I sometimes regret that my kids won’t have that classic small-town experience of having gone to school with the same people from kindergarten through high school, because in my fantasy-of-school, those experiences will become the basis of lifelong friendships. I see other kids walking home together from school, laughing and running in the June sunshine, and I think, “are my kids missing out on something great?”.
So, last weekend we were at a barbecue with a bunch of friends whose kids attend the local school, and I said to them, “OK guys, I’m ready to be convinced that sending my kids to school would be great. Today I want to be convinced. Wouldn’t it make my life easier? Wouldn’t it make my kids happier? I don’t know what the heck I’m doing half the time anyways. Maybe school would take the pressure off.”

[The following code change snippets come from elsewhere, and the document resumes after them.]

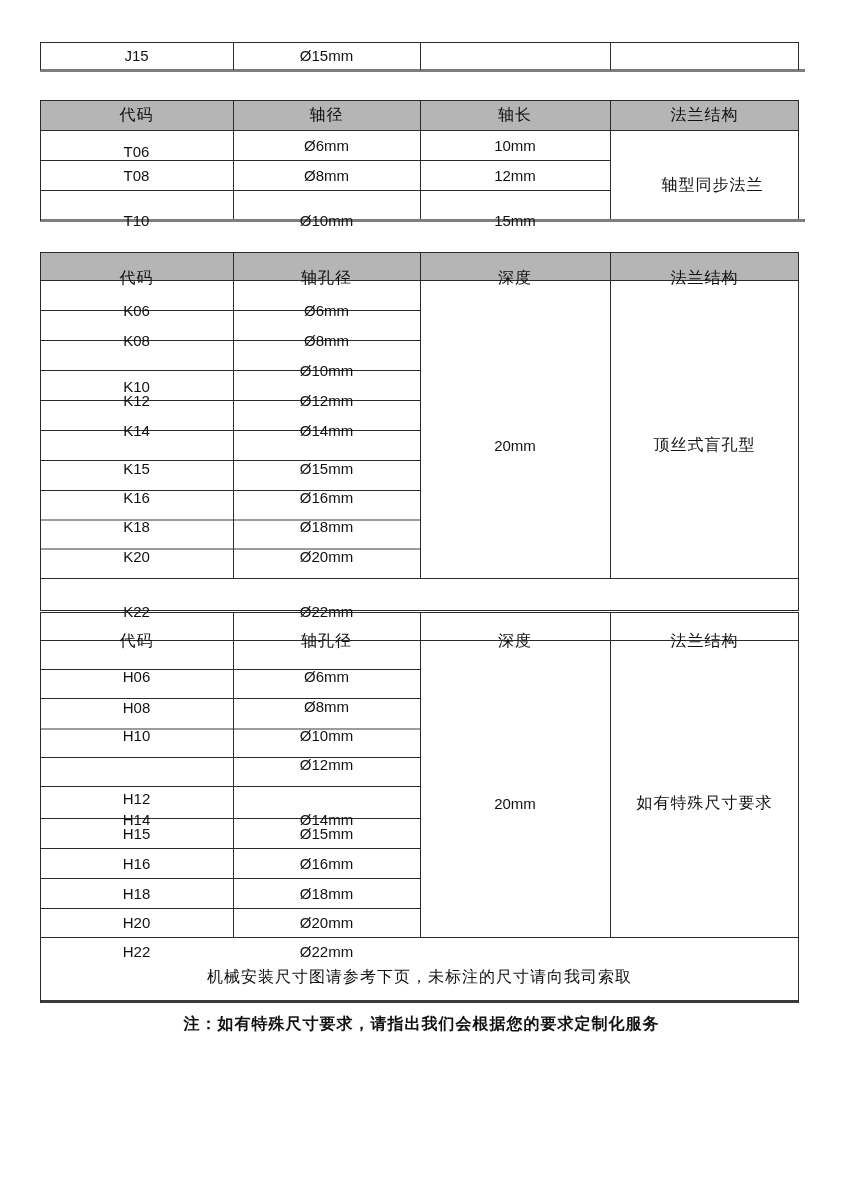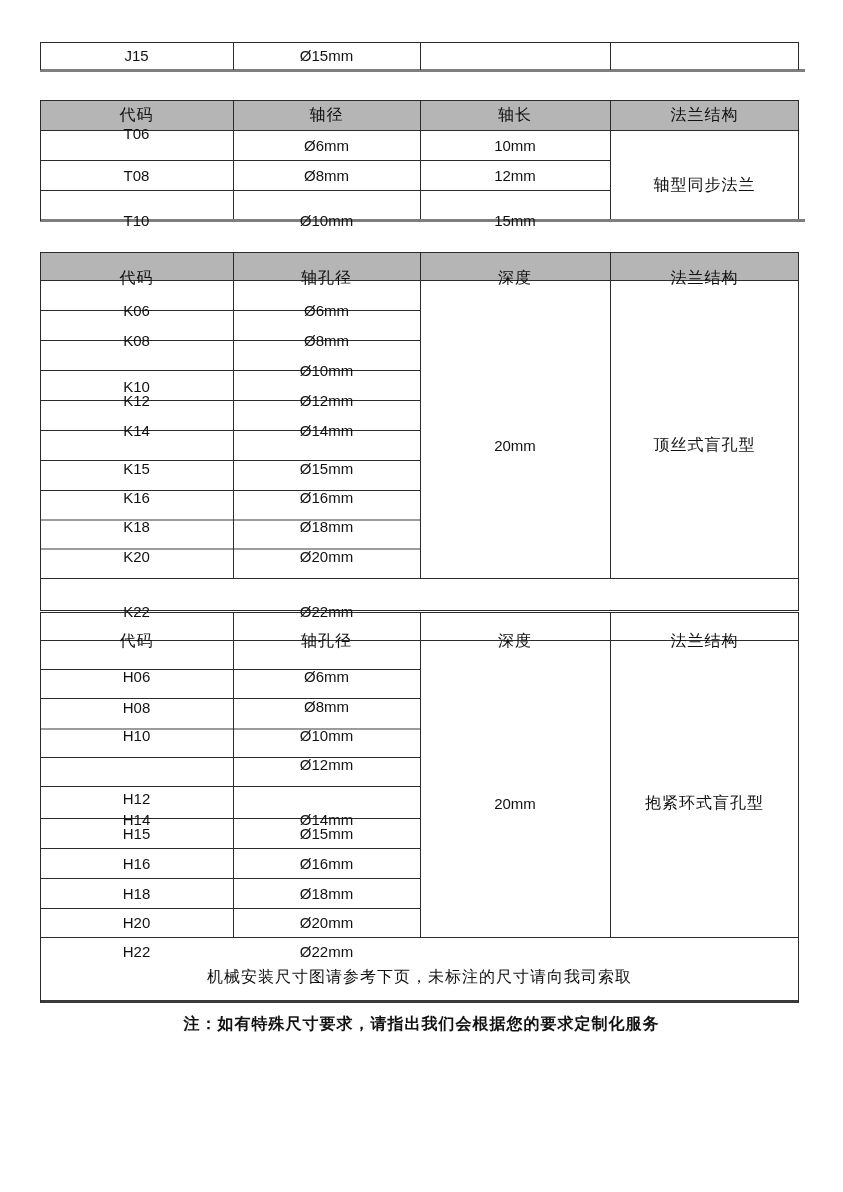--- a/index.html
+++ b/index.html
@@ -22,21 +22,21 @@
         font-size:15px;line-height:1;white-space:nowrap;}
   .zh{font-size:16px;letter-spacing:1px;}
   .c1{left:40px;width:193px;}
   .c2{left:233px;width:187px;}
   .c3{left:420px;width:190px;}
   .c4{left:610px;width:189px;font-family:Liberation Serif, serif;}
   .cfull{left:40px;width:759px;}
   .cpage{left:0;width:843px;}
   .down15{transform:translateY(15px);}
   .down12{transform:translateY(12px);}
-  .down10{transform:translateY(10px);}
+  .down10{transform:translateY(10px);margin-left:8px;}
   .up7{transform:translateY(-7px);}
   .up9{transform:translateY(-9px);margin-top:26px;}
   .bold{font-weight:bold;}
 </style>
 </head>
 <body>
 
 <div class="page">
 
   <div>
@@ -60,21 +60,21 @@
     <div class="hl-th xwide" style="top:219px"></div>
     <div class="vl" style="left:40px;top:100px;height:121px"></div>
     <div class="vl" style="left:233px;top:100px;height:119px"></div>
     <div class="vl" style="left:420px;top:100px;height:119px"></div>
     <div class="vl" style="left:610px;top:100px;height:119px"></div>
     <div class="vl" style="left:798px;top:100px;height:119px"></div>
     <div class="cell c1 zh" style="top:100px;height:30px">代码</div>
     <div class="cell c2 zh" style="top:100px;height:30px">轴径</div>
     <div class="cell c3 zh" style="top:100px;height:30px">轴长</div>
     <div class="cell c4 zh" style="top:100px;height:30px">法兰结构</div>
-    <div class="cell c1" style="top:118px;height:30px">T06</div>
+    <div class="cell c1" style="top:136px;height:30px">T06</div>
     <div class="cell c2" style="top:130px;height:30px">Ø6mm</div>
     <div class="cell c3" style="top:130px;height:30px">10mm</div>
     <div class="cell c1" style="top:160px;height:30px">T08</div>
     <div class="cell c2" style="top:160px;height:30px">Ø8mm</div>
     <div class="cell c3" style="top:160px;height:30px">12mm</div>
     <div class="cell c1 down15" style="top:190px;height:30px">T10</div>
     <div class="cell c2 down15" style="top:190px;height:30px">Ø10mm</div>
     <div class="cell c3 down15" style="top:190px;height:30px">15mm</div>
     <div class="cell c4 zh down10" style="top:130px;height:89px">轴型同步法兰</div>
   </div>
@@ -164,21 +164,21 @@
     <div class="cell c2 up9" style="top:786px;height:32px">Ø14mm</div>
     <div class="cell c1" style="top:818px;height:30px">H15</div>
     <div class="cell c2" style="top:818px;height:30px">Ø15mm</div>
     <div class="cell c1" style="top:848px;height:30px">H16</div>
     <div class="cell c2" style="top:848px;height:30px">Ø16mm</div>
     <div class="cell c1" style="top:878px;height:30px">H18</div>
     <div class="cell c2" style="top:878px;height:30px">Ø18mm</div>
     <div class="cell c1" style="top:908px;height:29px">H20</div>
     <div class="cell c2" style="top:908px;height:29px">Ø20mm</div>
     <div class="cell c3" style="top:669px;height:268px">20mm</div>
-    <div class="cell c4 zh" style="top:669px;height:268px">抱紧环式盲孔型</div>
+    <div class="cell c4 zh" style="top:669px;height:268px">如有特殊尺寸要求</div>
 
     <div class="hl-dk" style="top:1000px;left:40px;width:759px"></div>
     <div class="vl" style="left:40px;top:937px;height:66px"></div>
     <div class="vl" style="left:798px;top:937px;height:66px"></div>
     <div class="cell c1" style="top:937px;height:29px">H22</div>
     <div class="cell c2" style="top:937px;height:29px">Ø22mm</div>
     <div class="cell cfull zh" style="top:961px;height:32px">机械安装尺寸图请参考下页，未标注的尺寸请向我司索取</div>
   </div>
 
   <div class="cell cpage zh bold" style="top:1009px;height:30px">注：如有特殊尺寸要求，请指出我们会根据您的要求定制化服务</div>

I was with three friends at that moment, and I’ll paraphrase here what each of them said.
Friend number one, Mom of 2 boys similar in age to my two boys:
“Oh yeah, the school here is great. But I mean, if I told Timmy* he’d never have to go again, he would jump at the chance. And this year has been absolutely terrible. The teacher is great and doing his best, but the class is absolutely awful and their bad behaviour has led to the cancellation of all the traditional grade 6 field trips and outings that they would have done. But it’s not always like that. And this year Timmy has gotten good grades.”

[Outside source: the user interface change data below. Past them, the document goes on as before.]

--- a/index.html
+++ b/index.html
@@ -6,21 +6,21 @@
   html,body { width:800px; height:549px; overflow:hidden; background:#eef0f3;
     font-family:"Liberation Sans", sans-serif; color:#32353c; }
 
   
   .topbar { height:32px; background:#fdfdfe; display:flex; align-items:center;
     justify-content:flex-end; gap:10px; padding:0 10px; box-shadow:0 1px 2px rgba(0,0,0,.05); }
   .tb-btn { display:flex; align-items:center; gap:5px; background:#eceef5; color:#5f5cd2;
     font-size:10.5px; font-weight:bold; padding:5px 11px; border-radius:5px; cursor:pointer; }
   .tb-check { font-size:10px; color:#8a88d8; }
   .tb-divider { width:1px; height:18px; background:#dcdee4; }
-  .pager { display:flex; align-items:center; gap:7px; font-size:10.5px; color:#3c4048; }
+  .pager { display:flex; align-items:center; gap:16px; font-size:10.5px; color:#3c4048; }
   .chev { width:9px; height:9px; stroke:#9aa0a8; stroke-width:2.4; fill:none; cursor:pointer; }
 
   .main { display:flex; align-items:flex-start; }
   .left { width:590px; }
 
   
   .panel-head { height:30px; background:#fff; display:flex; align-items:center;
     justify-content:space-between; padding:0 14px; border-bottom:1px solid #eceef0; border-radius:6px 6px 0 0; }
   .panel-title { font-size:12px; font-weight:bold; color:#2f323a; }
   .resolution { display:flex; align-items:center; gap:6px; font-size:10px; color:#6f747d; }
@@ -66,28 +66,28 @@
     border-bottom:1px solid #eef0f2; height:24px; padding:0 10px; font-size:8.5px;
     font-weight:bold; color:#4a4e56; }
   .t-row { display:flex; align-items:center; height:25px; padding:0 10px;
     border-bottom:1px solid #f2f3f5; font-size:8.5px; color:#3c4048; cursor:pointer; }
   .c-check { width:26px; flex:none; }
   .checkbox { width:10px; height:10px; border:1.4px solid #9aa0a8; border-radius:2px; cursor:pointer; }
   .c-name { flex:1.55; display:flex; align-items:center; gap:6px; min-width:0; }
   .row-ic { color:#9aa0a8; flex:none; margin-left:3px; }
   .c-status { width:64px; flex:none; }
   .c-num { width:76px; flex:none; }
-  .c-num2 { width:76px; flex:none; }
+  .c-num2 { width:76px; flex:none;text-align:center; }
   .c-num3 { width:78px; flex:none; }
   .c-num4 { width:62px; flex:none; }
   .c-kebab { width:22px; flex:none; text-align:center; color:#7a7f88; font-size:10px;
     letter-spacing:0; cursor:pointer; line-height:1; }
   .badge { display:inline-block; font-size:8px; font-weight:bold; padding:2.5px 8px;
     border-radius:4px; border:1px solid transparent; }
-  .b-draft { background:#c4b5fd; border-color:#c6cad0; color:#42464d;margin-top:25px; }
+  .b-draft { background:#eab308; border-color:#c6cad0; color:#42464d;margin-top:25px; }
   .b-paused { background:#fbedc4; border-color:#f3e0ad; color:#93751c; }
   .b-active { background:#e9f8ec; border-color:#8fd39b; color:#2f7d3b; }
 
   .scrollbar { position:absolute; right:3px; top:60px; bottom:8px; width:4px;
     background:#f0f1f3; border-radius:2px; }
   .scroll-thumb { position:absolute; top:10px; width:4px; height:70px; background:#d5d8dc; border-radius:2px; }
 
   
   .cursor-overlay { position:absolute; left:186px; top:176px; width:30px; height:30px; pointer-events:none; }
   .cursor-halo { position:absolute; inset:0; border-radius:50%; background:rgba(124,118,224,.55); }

Friend number two, Mom of 3, used to unschool, runs a business:
“My kids love school. They love seeing their friends every day. I do sometimes worry that my one son is too gentle of a soul for the system, and my other son may be learning the wrong ideas about how to be popular. But I can actually run my business now, and I don’t worry all the time about whether they’re learning enough.”
Friend number 3, Mom of 1 child with extensive special needs, is a teacher herself:
“School is great for Sally*. I would never be able to provide her with the full time, intensive support that she needs in order to learn and meet milestones. But it’s different for your kids. Why do you worry that school would be wrong for them?”
I answered that Ive asked my kids if they wanted to go to school and they’ve all said no. They’ve heard bad reports from friends and from TV shows and their mother etc. Also they’re all like me in that they find it draining to spend all day in a room full of other people.
My friend then said, “Well, Amy, I can’t really in good conscience try to convince you to send them to school when it sounds like they have good reasons not to want to, and they are obviously doing fine without it.”
Thanks for nothing, friends! Haha. I really wanted to be talked into it. But even though having the house to myself for several hours a day would be wonderful, I don’t want to send them against their wills to school.
I also acknowledge that when I think of sending them to school, my mind’s eye sees a kind of perfect fantasy version of life with kids that doesn’t really exist. Everyone worries about their kids, and doesn’t know what the heck they’re even doing as a parent. Raising a family is hard and tiring and I guess there’s no way out but through!